Yalnızken beni şımartmaktan geri durmayan bu adamın gerçek olabileceğine inanamıyordum bazen. Akıllım, biz oraları çoktan geçtik. Seni onun hayal olduğuna inandırmaya çalıştıklarında gerçekliği tescillendi. Aklımdan geçen düşüncelerle güldüm. Bana bakan adamın "Neye güldün?" sorusuna karşılık başımı iki yana salladım. "Hiçbir şeye." Sağ elim yanağında gezindiğinde ona dokunmak için çıldırıyordum ama yapmadım. Sadece dudaklarına yumuşak bir öpücük kondurmakla yetindim. Ayrıldığımızda "Ben bir duşa gireyim." dedim ve tam yatakta doğrulup kalkmak için hamle yapacakken onun tatlı sert hamlesiyle başım yastığıma mıhlandı. Beni kollarımdan tutup yeniden yatağa yatırdığında üzerime tırmandı ve onunla göz göze geldim. "Hayırdır Valentino?"
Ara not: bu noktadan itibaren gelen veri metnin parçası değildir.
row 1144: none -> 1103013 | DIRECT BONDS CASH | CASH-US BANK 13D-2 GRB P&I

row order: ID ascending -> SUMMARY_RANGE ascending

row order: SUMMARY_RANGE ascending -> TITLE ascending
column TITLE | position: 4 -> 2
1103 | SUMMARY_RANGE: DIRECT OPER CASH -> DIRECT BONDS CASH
Üzerimdeki adamın nefes alışverişlerinden bile ne demek istediğini anlarken bilmezden gelmeyi tercih ettim. O ise bunu umursamadan yutkundu. "Bence sen ne olduğunu çok iyi biliyorsun." Ellerimi tutarken bedenini bana yapıştırdığında sertliği bacaklarımın arasına baskı yapıyordu. "Bana ne yapmaya çalıştığını anlamıyor muyum sanıyorsun?" Usulca başını boynuma gömdü. Öpücüklere çenemden ve boynumdan köprücük kemiklerime uzanırken bir eli geceliğimin askısını indiriyordu.
Onunla bunu yapmak için yanıp tutuşuyordum ama insanüstü bir çabayla kendimi tuttum. Kibarca onu iterken "Valentino, uçağımız var." diye mırıldandım nazlı bir ses tonuyla.
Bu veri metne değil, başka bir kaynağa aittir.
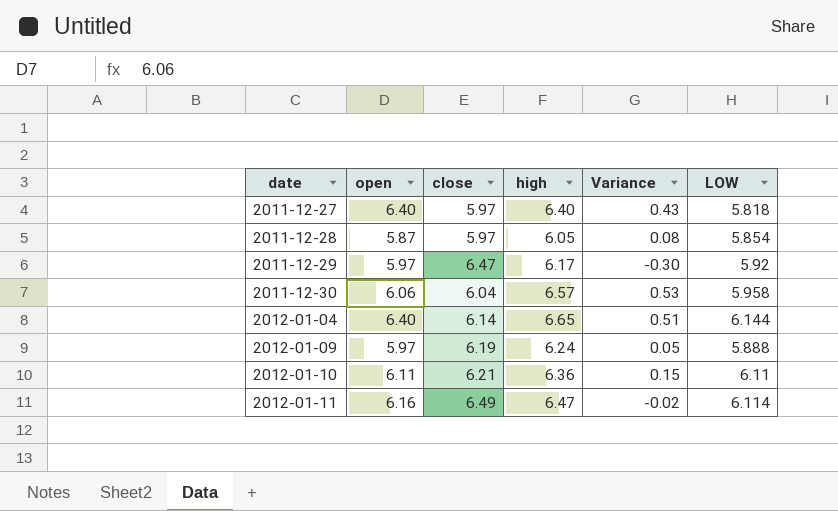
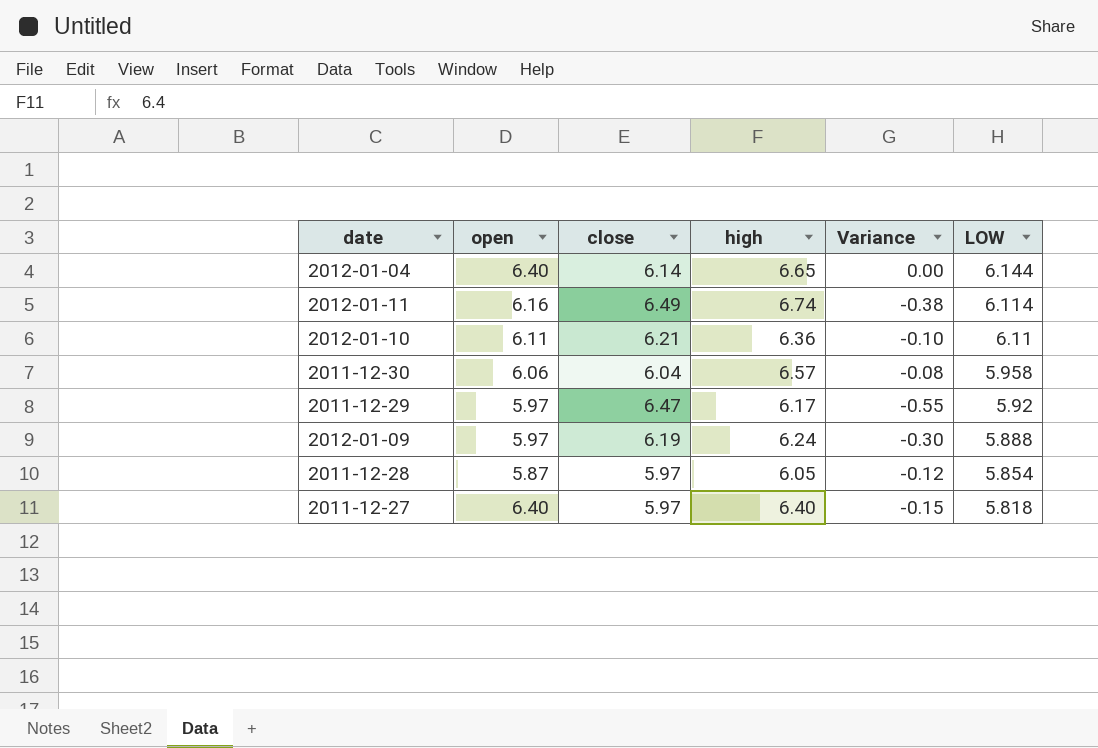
row order: date ascending -> LOW descending
column Variance | formula: [high] - [close] -> [LOW] - [close]
2012-01-11 | high: 6.47 -> 6.74

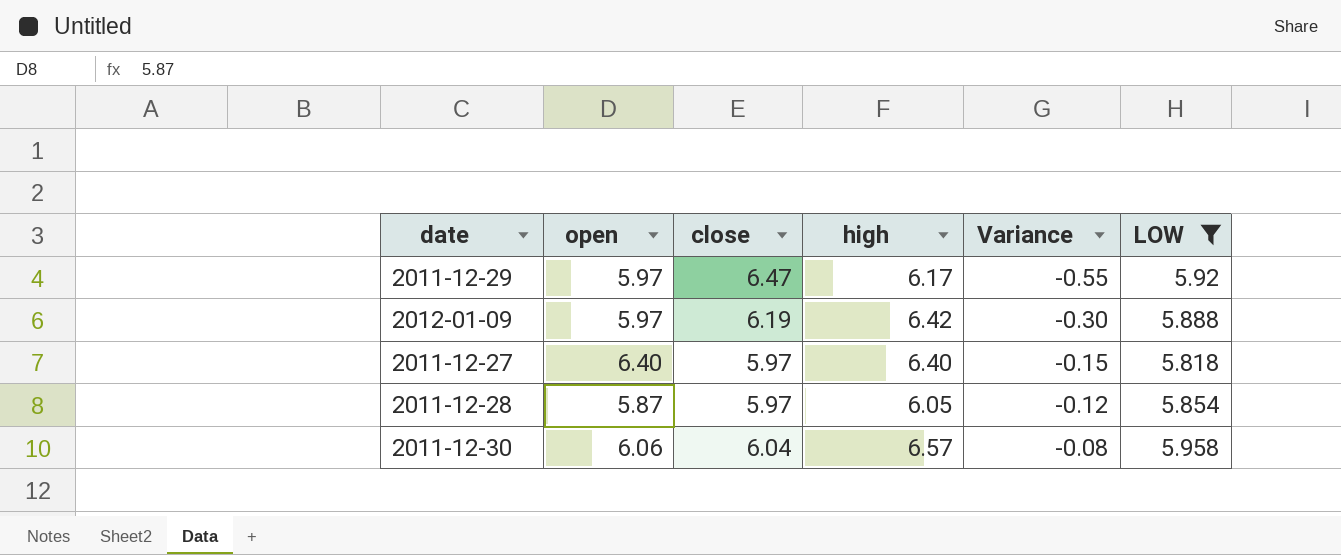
filter: none -> LOW <= 5.958
row order: LOW descending -> Variance ascending
2012-01-09 | high: 6.24 -> 6.42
Yatakta ayaklarımı yere sarkıtırken arkamda duran adamın nefesini ensemde hissediyordum. Bir eli göğsümün üzerinde tutkulu bir mesaj vermeye çalışır gibi gezinirken nefes aldı. "Uçağın biz ne zaman istersek o zaman kalkacağını, bekleyebileceğini biliyorsun, Lâl." Bir cevap vermedim ve dokunuşlarına kayıtsız kalıp yataktan kalktım. Göz ucuyla ona bakarken gözlerindeki imalı bakışın anlamını çok iyi biliyordum. "Ama senin derdin bu değil." Tek kaşını kaldırdı. "Beni süründürmek hoşuna gidiyor değil mi?"
Tam olarak öyleydi ama asla öyle değilmiş gibi rol kestim. "Aa, Valentino ne ayıp! Ne alakası var şimdi? Sabah sabah kudurdun mu?"
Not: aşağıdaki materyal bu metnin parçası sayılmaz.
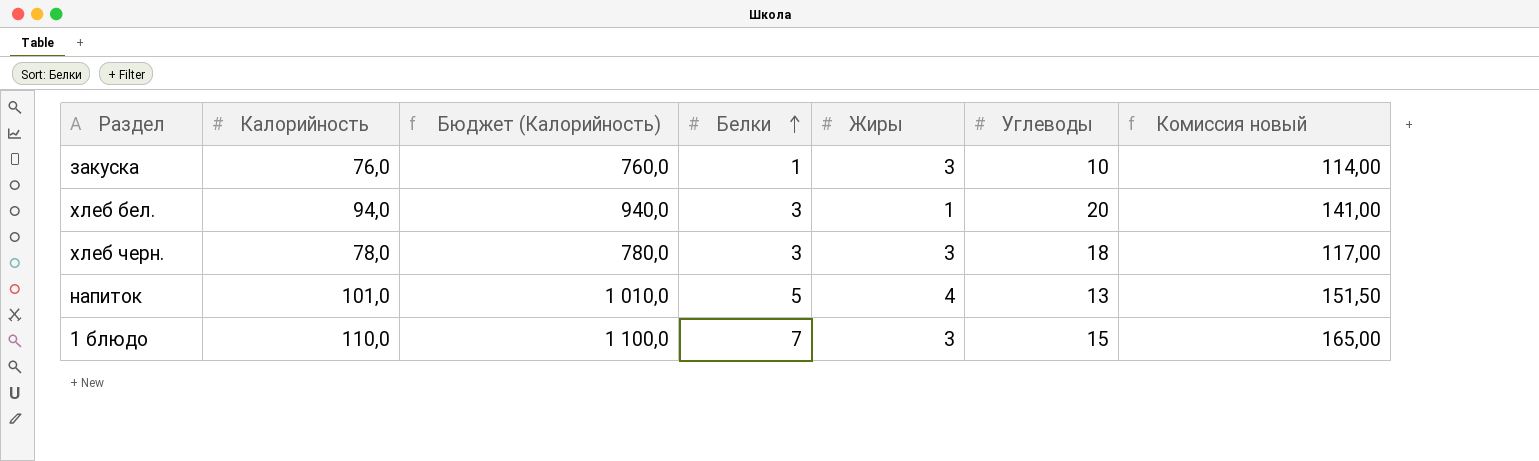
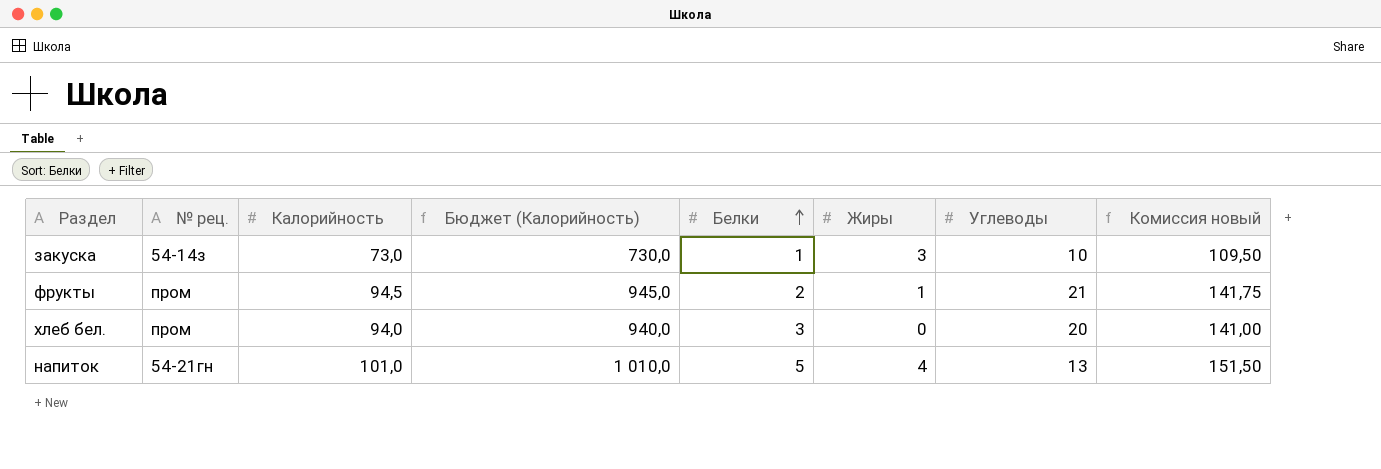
column № рец. | position: none -> 2
row хлеб черн.: 78,0 | 780,0 | 3 | 3 | 18 | 117,00 -> none
row 1 блюдо: 110,0 | 1 100,0 | 7 | 3 | 15 | 165,00 -> none
закуска | Калорийность: 76,0 -> 73,0
закуска | Бюджет (Калорийность): 760,0 -> 730,0
закуска | Комиссия новый: 114,00 -> 109,50
row фрукты: none -> пром | 94,5 | 945,0 | 2 | 1 | 21 | 141,75
хлеб бел. | Жиры: 1 -> 0

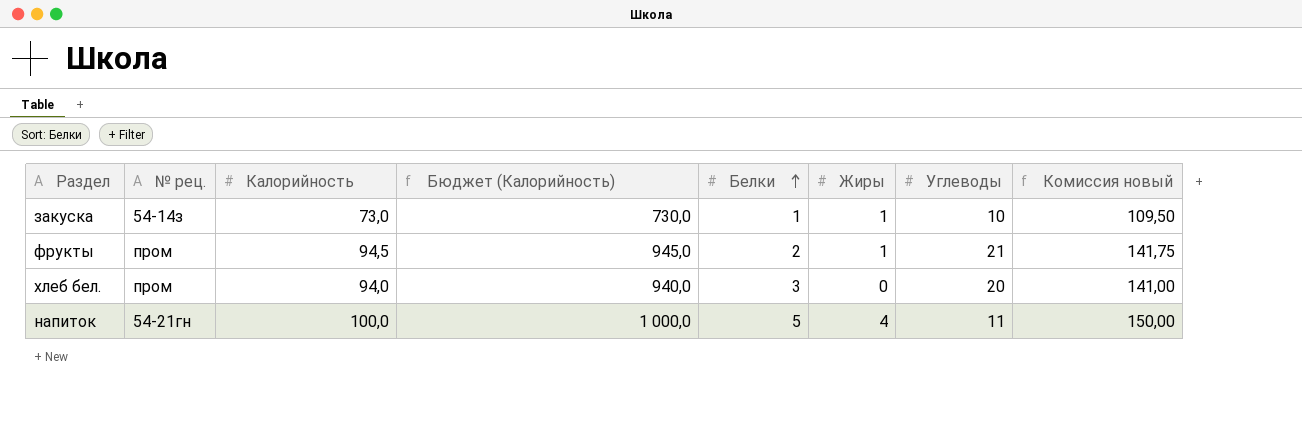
закуска | Жиры: 3 -> 1
напиток | Калорийность: 101,0 -> 100,0
напиток | Бюджет (Калорийность): 1 010,0 -> 1 000,0
напиток | Углеводы: 13 -> 11
напиток | Комиссия новый: 151,50 -> 150,00

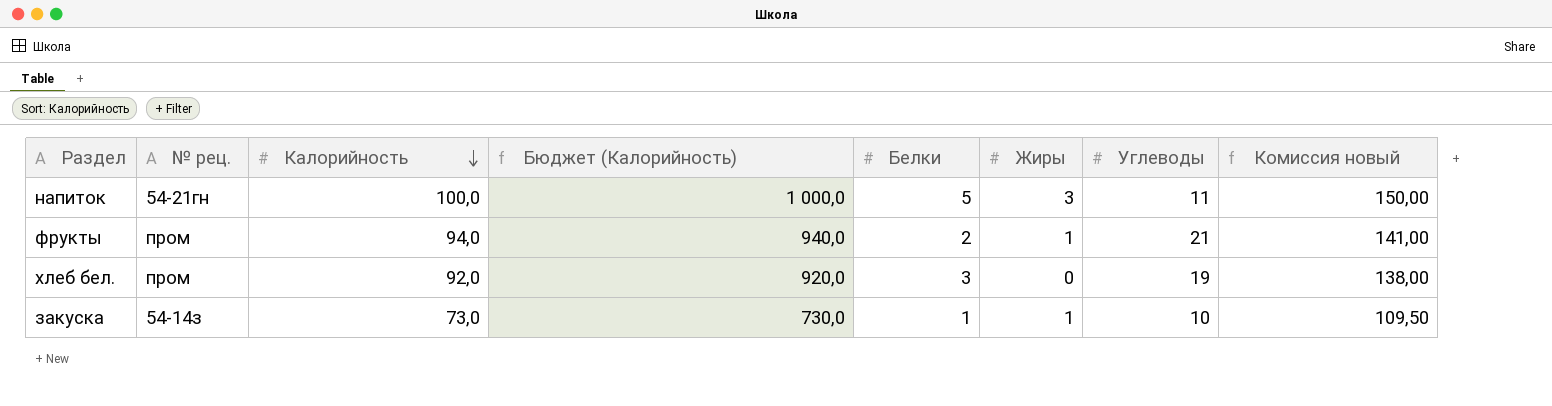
row order: Белки ascending -> Калорийность descending
напиток | Жиры: 4 -> 3
фрукты | Калорийность: 94,5 -> 94,0
фрукты | Бюджет (Калорийность): 945,0 -> 940,0
фрукты | Комиссия новый: 141,75 -> 141,00
хлеб бел. | Калорийность: 94,0 -> 92,0
хлеб бел. | Бюджет (Калорийность): 940,0 -> 920,0
хлеб бел. | Углеводы: 20 -> 19
хлеб бел. | Комиссия новый: 141,00 -> 138,00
Güldü adam. Yatakta kımıldanırken "Öyle olsun." diye mırıldandı. "Ben beklerim."
"Ha şöyle, bak ne güzel akıllı uslu otur orada. Bir duş alıp geliyorum ben." Banyoya doğru yürürken sinsi gülümsememi içime attım. Eee Valentino Bey, bizde kız evi naz evidir. Sen de bunu öğreneceksin. Şimdi bunu söylersem üç saat açıklamak zorunda kalacağım için sabah sabah hiç atasözlerini falan karıştırmadan duşa girdim. Onun dokunuşlarıyla bile kendimden geçebiliyorken ona hayır demek... Bunun ne denli bir otokontrol gerektirdiğini anlatamam. Ancak bir konuda haklıydı ki onu süründürmek de hoşuma gidiyordu. Böylece beni daha çok özleyecekti.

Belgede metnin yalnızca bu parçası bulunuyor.